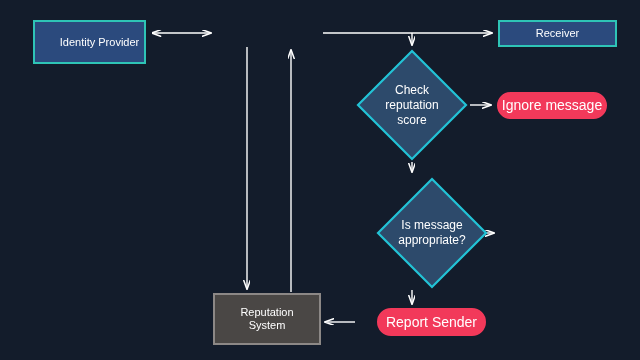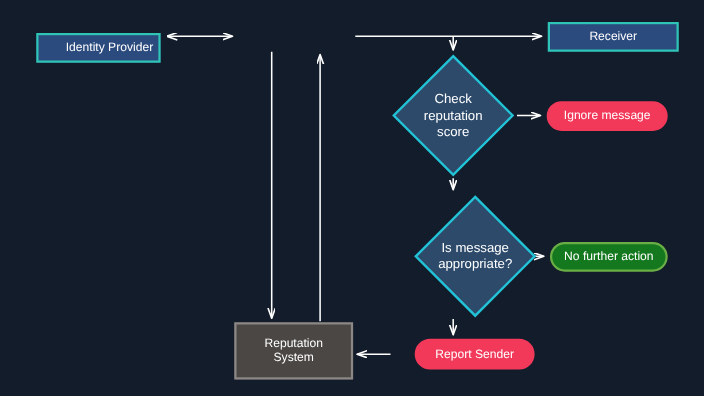--- a/index.html
+++ b/index.html
@@ -115,7 +115,7 @@
     <line x1="291" y1="292" x2="291" y2="50" stroke="#ffffff" stroke-width="1.4" marker-end="url(#ah)"></line>
   </svg>
 
-  <div class="node rect" style="left:33px; top:30px; width:113px; height:27px;padding-left:20px;">
+  <div class="node rect" style="left:33px; top:20px; width:113px; height:44px;padding-left:20px;">
     <span>Identity Provider</span>
   </div>
 

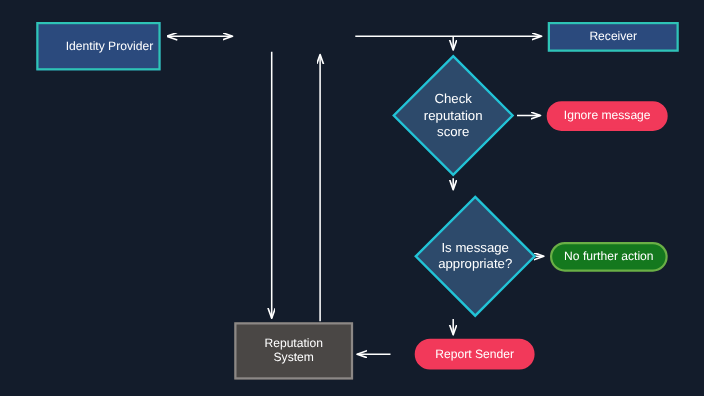--- a/index.html
+++ b/index.html
@@ -46,7 +46,7 @@
   
   .pill {
     border-radius: 999px;
-    font-size: 11px;
+    font-size: 14px;
   }
   .pill-red {
     background: #f2395a;

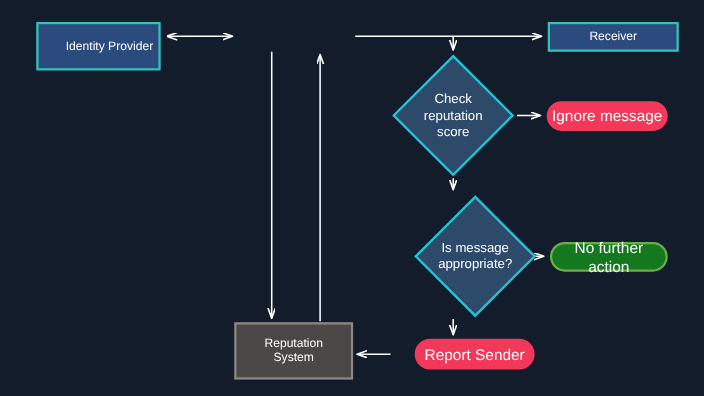--- a/index.html
+++ b/index.html
@@ -145,9 +145,6 @@
     <span>Ignore message</span>
   </div>
 
-  <div class="node pill pill-green" style="left:500px; top:220px; width:107px; height:27px;">
-    <span>No further action</span>
-  </div>
 
   <div class="node pill pill-red" style="left:377px; top:308px; width:109px; height:28px;justify-content:center;">
     <span>Report Sender</span>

### [WORK TO BE COMPLETED]
Please report every line in the entries above that holds the string "rect".

### [ANSWER TO THE PROBLEM]
-  <div class="node rect" style="left:33px; top:30px; width:113px; height:27px;padding-left:20px;">
+  <div class="node rect" style="left:33px; top:20px; width:113px; height:44px;padding-left:20px;">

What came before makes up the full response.